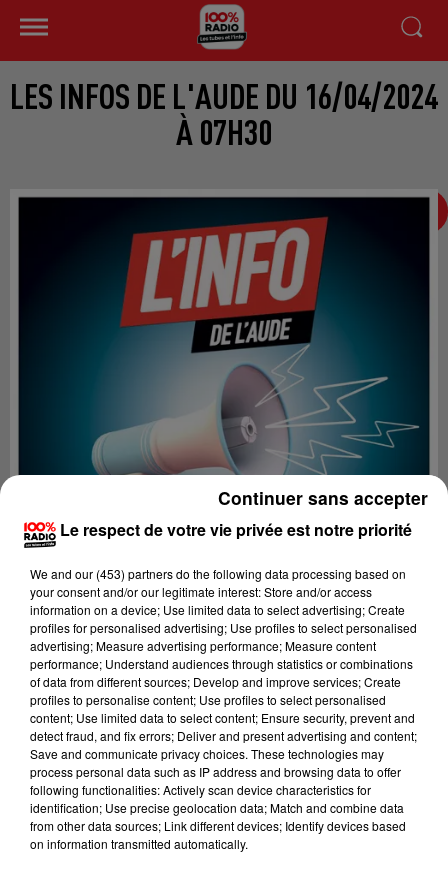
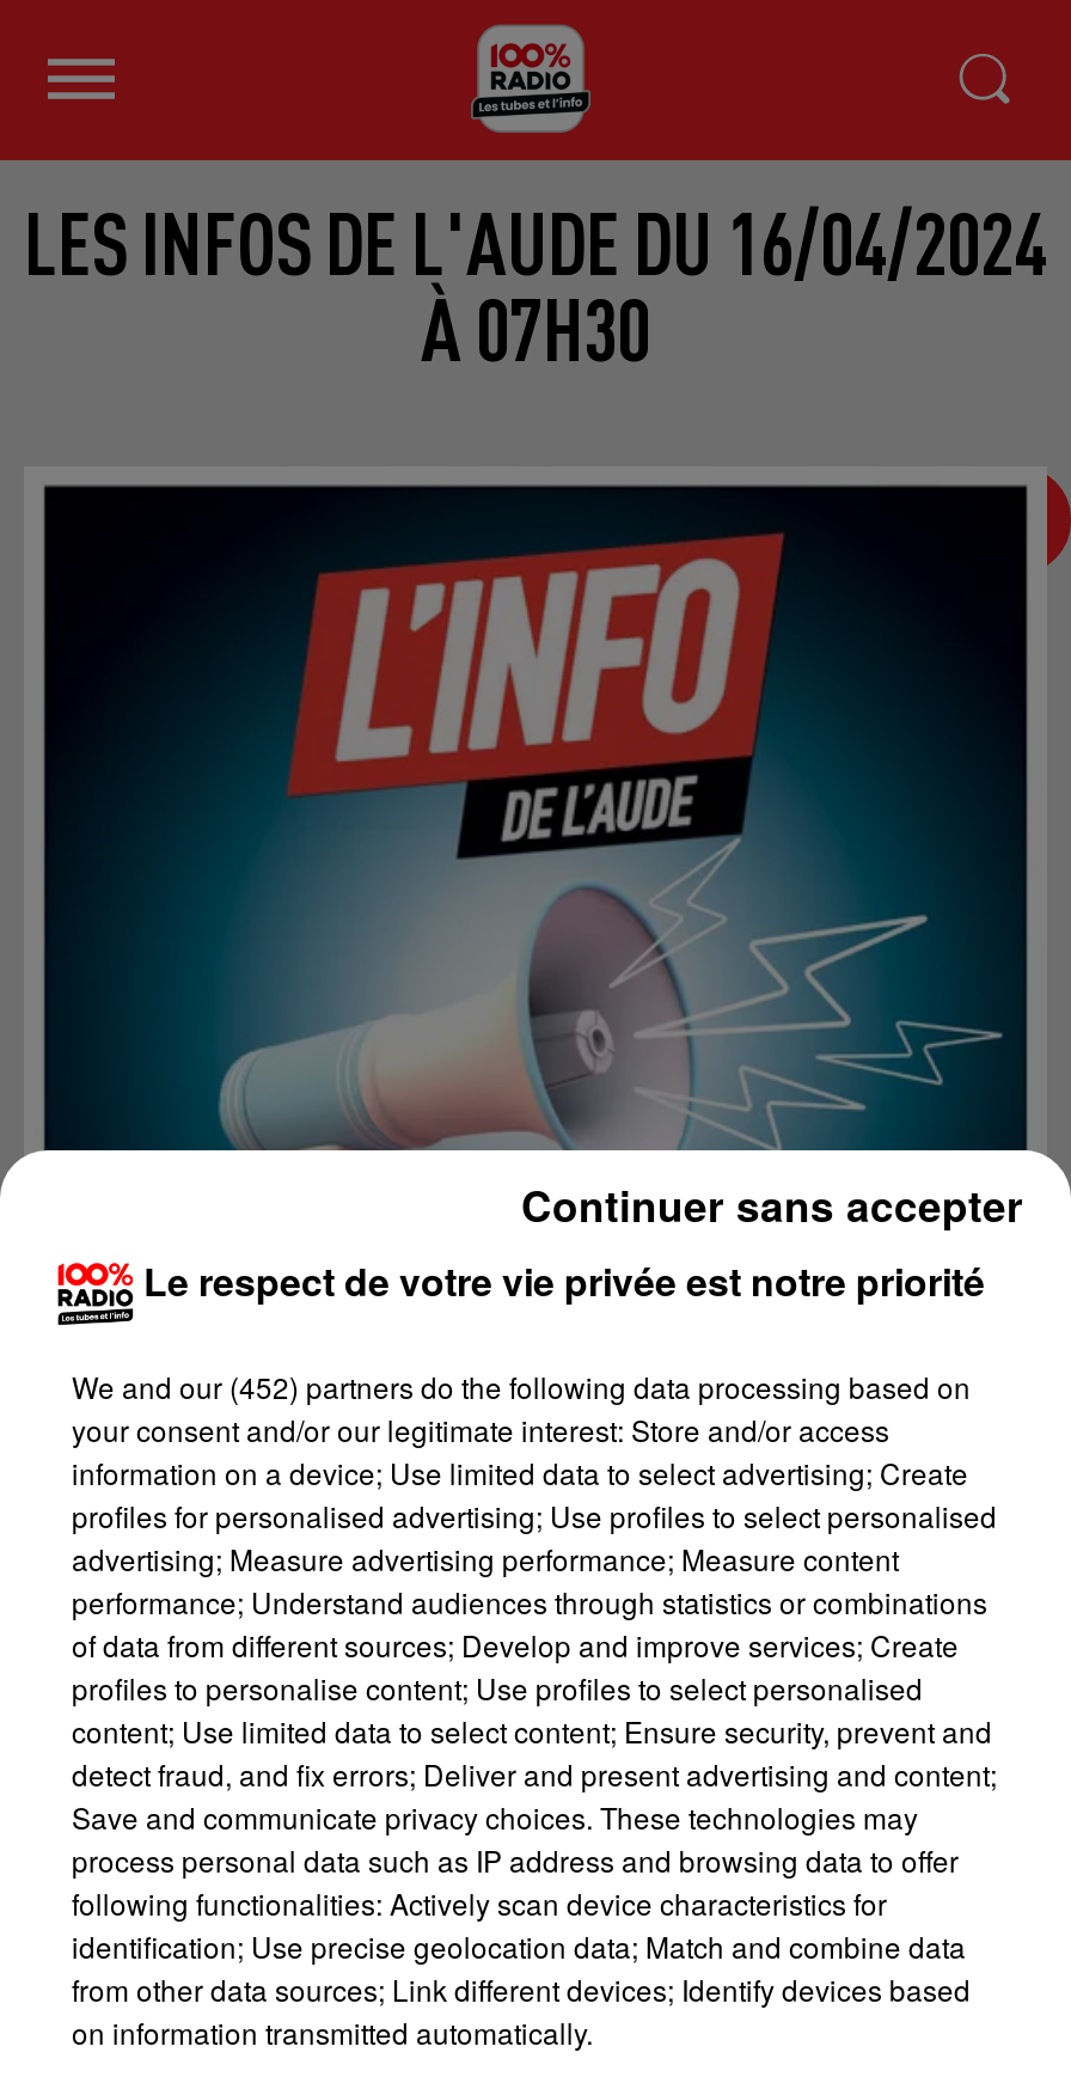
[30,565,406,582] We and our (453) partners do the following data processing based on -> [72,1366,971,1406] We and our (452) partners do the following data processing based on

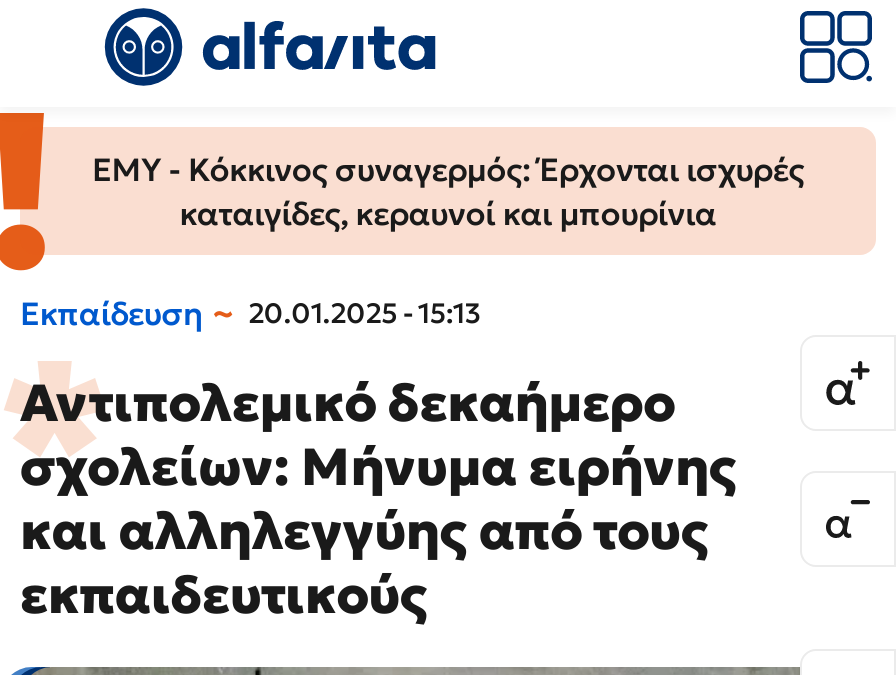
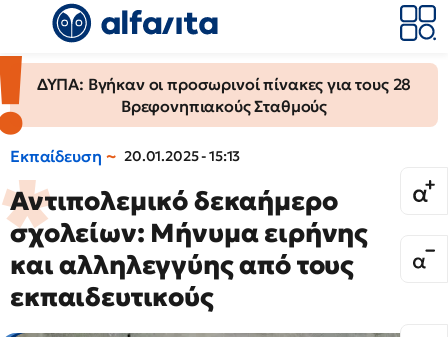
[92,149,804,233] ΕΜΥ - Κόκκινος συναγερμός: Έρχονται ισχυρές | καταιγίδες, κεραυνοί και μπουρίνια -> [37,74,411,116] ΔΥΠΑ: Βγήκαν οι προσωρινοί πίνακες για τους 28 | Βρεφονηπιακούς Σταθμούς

◇ ◇ ◇ ◇

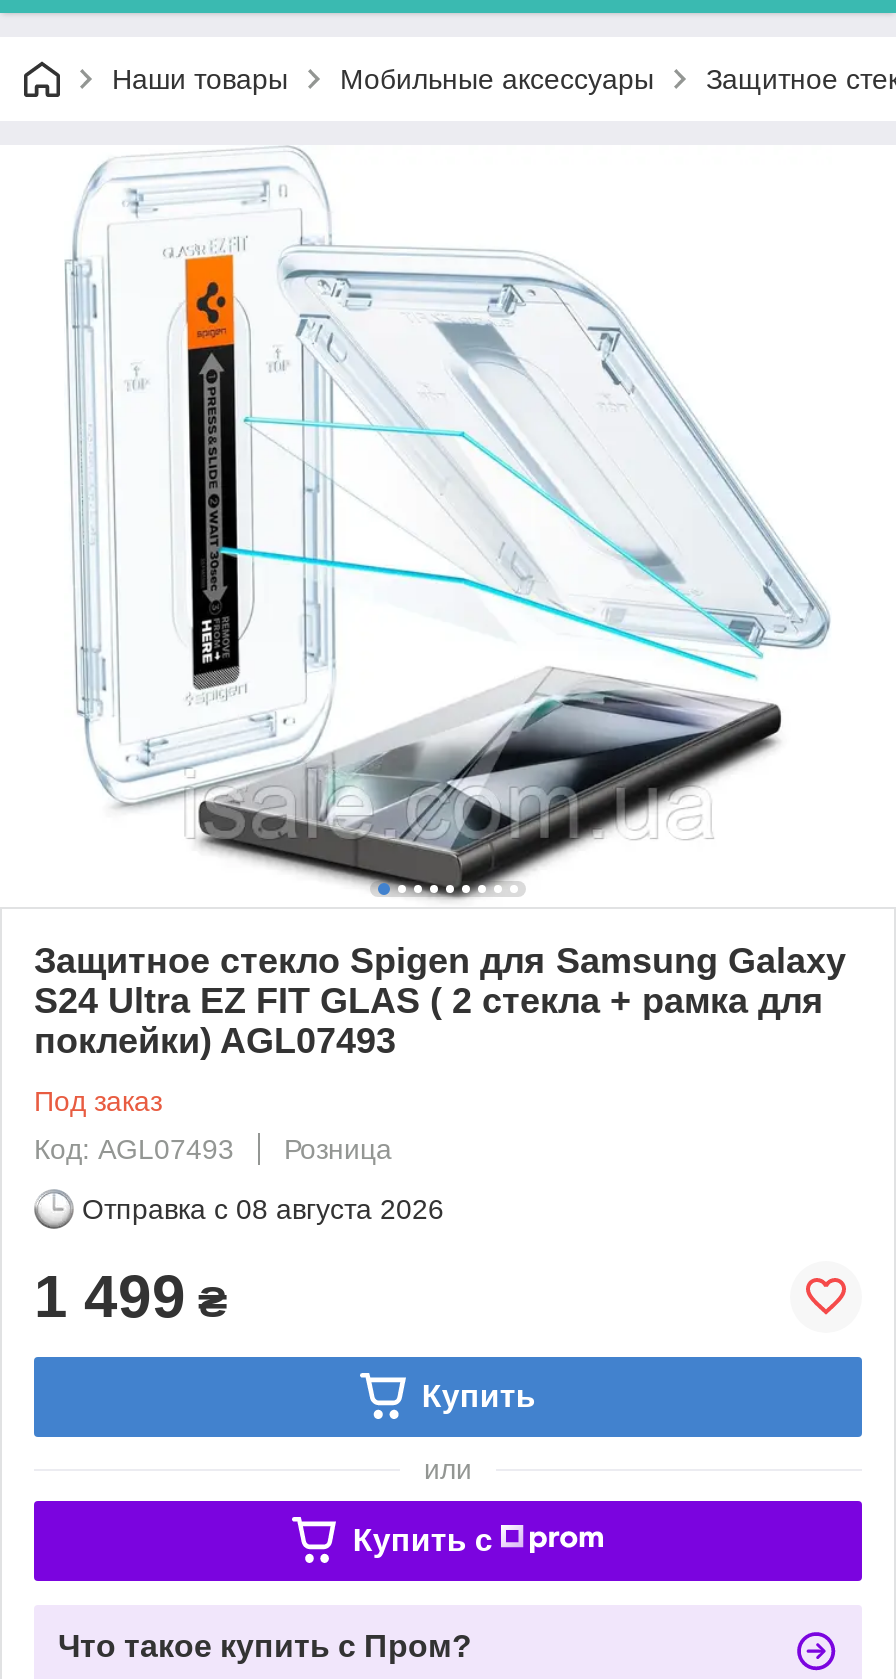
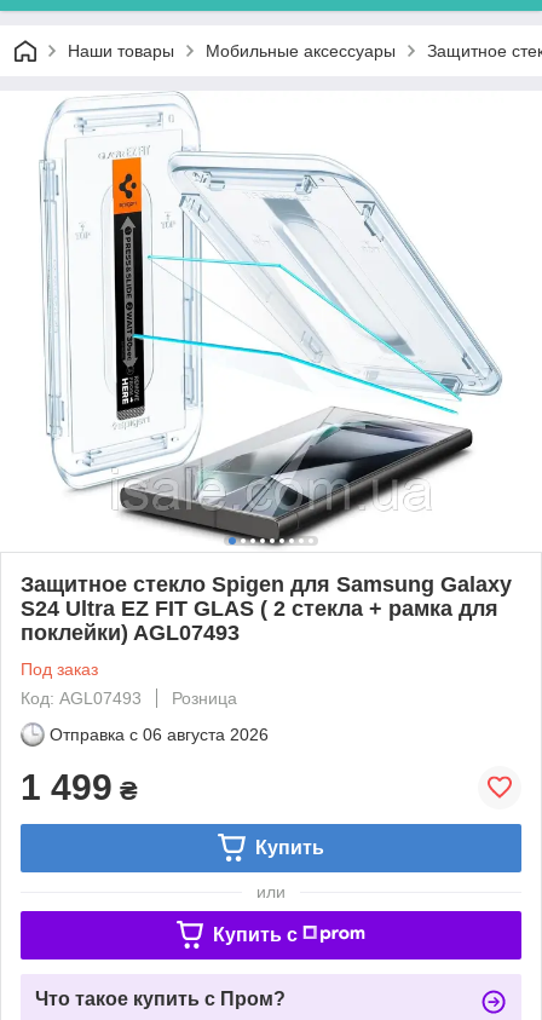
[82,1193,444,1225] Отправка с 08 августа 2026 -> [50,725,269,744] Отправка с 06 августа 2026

◇ ◇ ◇ ◇

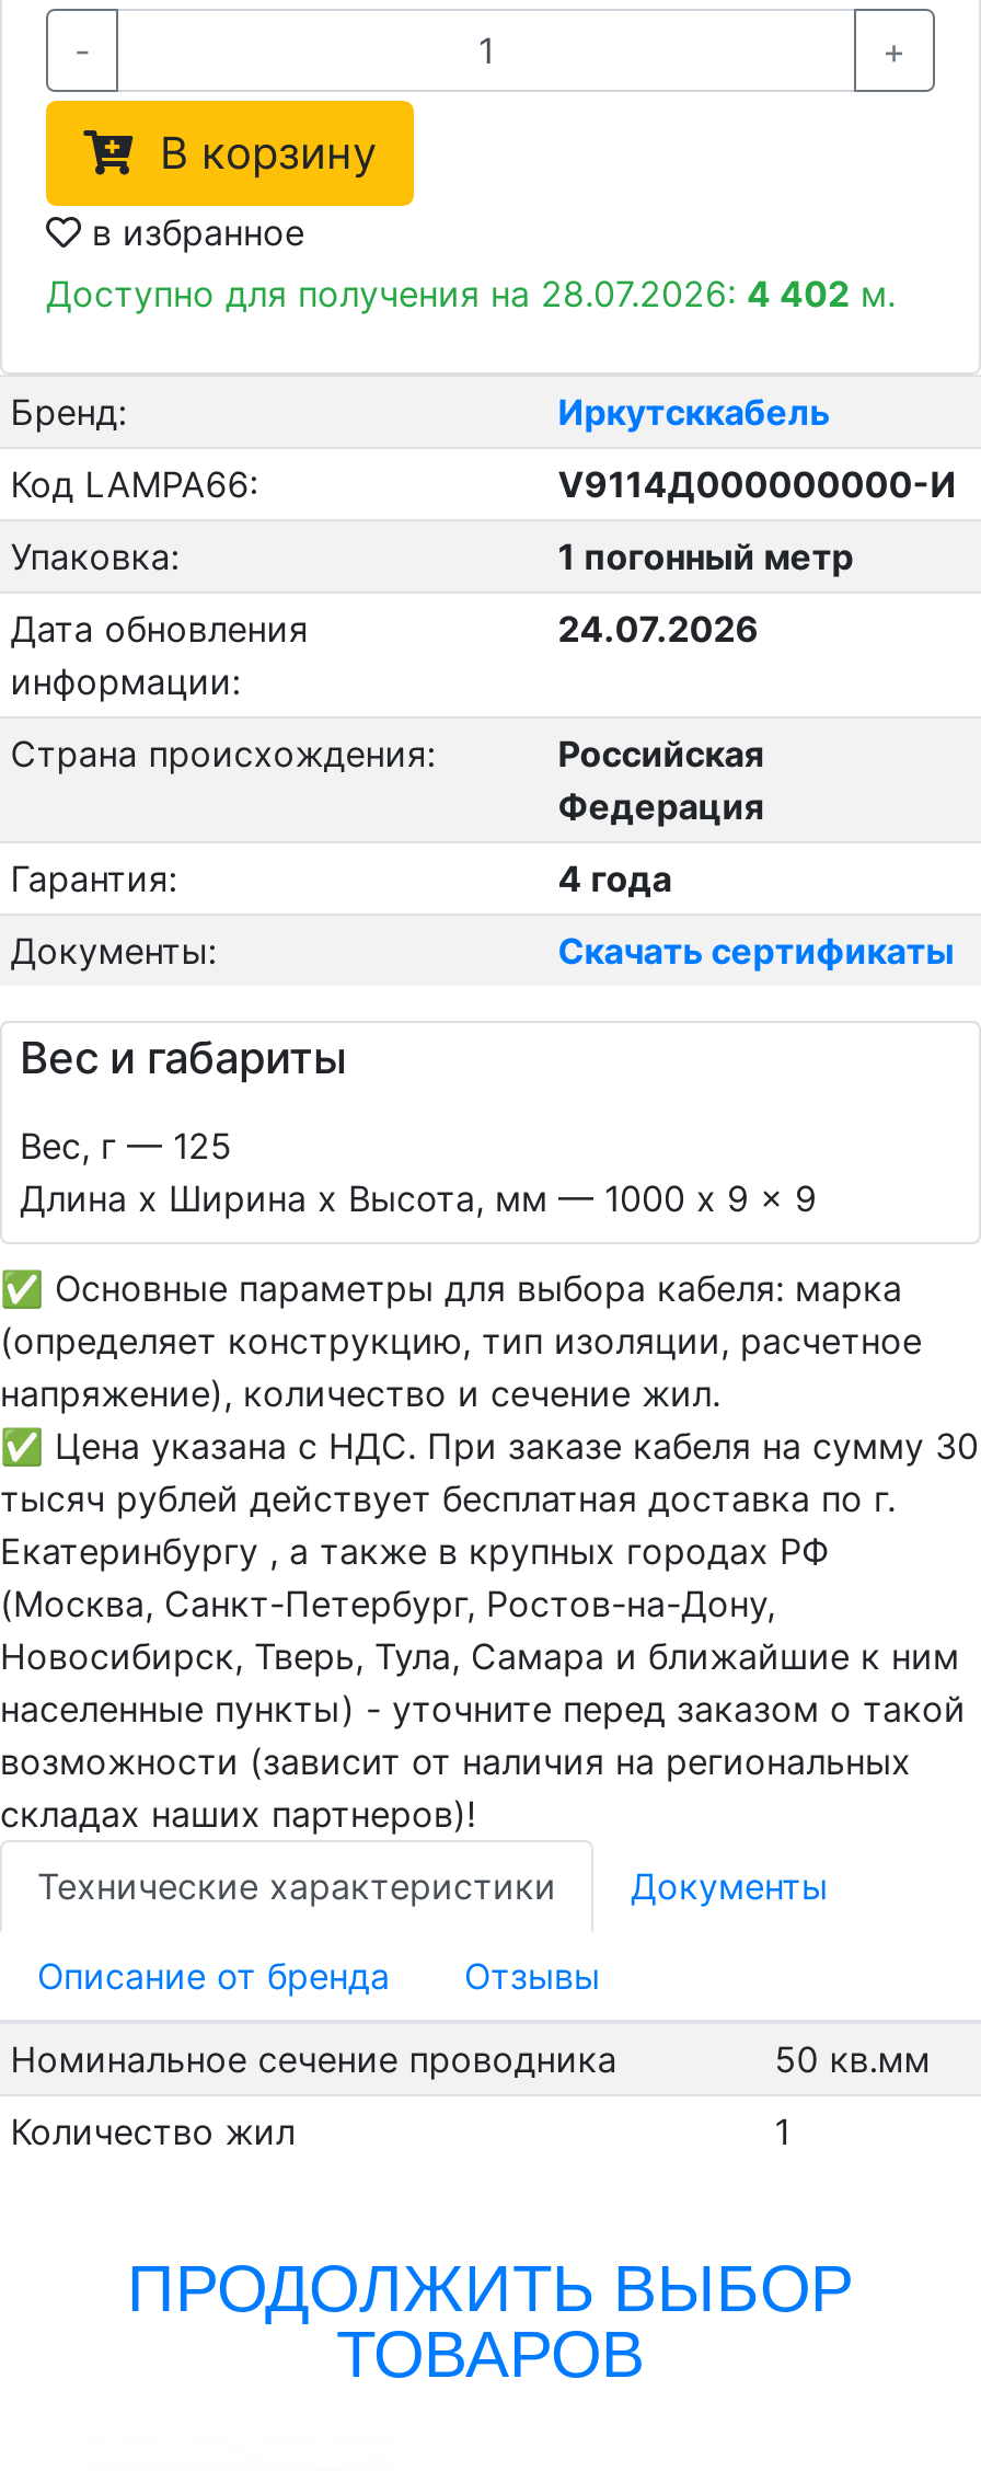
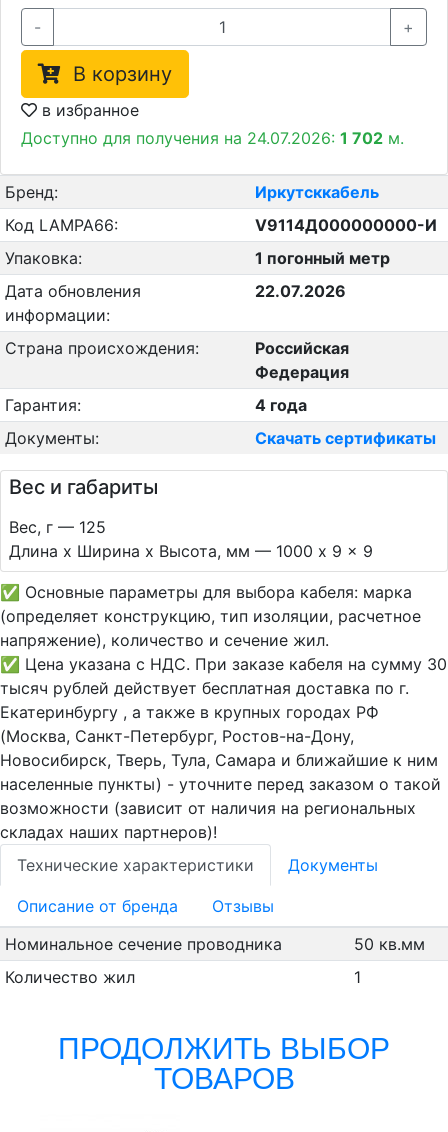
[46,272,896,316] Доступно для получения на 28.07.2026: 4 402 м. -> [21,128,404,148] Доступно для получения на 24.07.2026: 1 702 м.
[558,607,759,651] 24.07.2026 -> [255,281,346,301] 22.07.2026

◇ ◇ ◇ ◇

Once the line with "[30,565,406,582] We and" is found above, print it and every line after it through the line with "[92,149,804,233] ΕΜΥ - Κόκκινος", exactly. Pictures stay out.

[30,565,406,582] We and our (453) partners do the following data processing based on -> [72,1366,971,1406] We and our (452) partners do the following data processing based on

[92,149,804,233] ΕΜΥ - Κόκκινος συναγερμός: Έρχονται ισχυρές | καταιγίδες, κεραυνοί και μπουρίνια -> [37,74,411,116] ΔΥΠΑ: Βγήκαν οι προσωρινοί πίνακες για τους 28 | Βρεφονηπιακούς Σταθμούς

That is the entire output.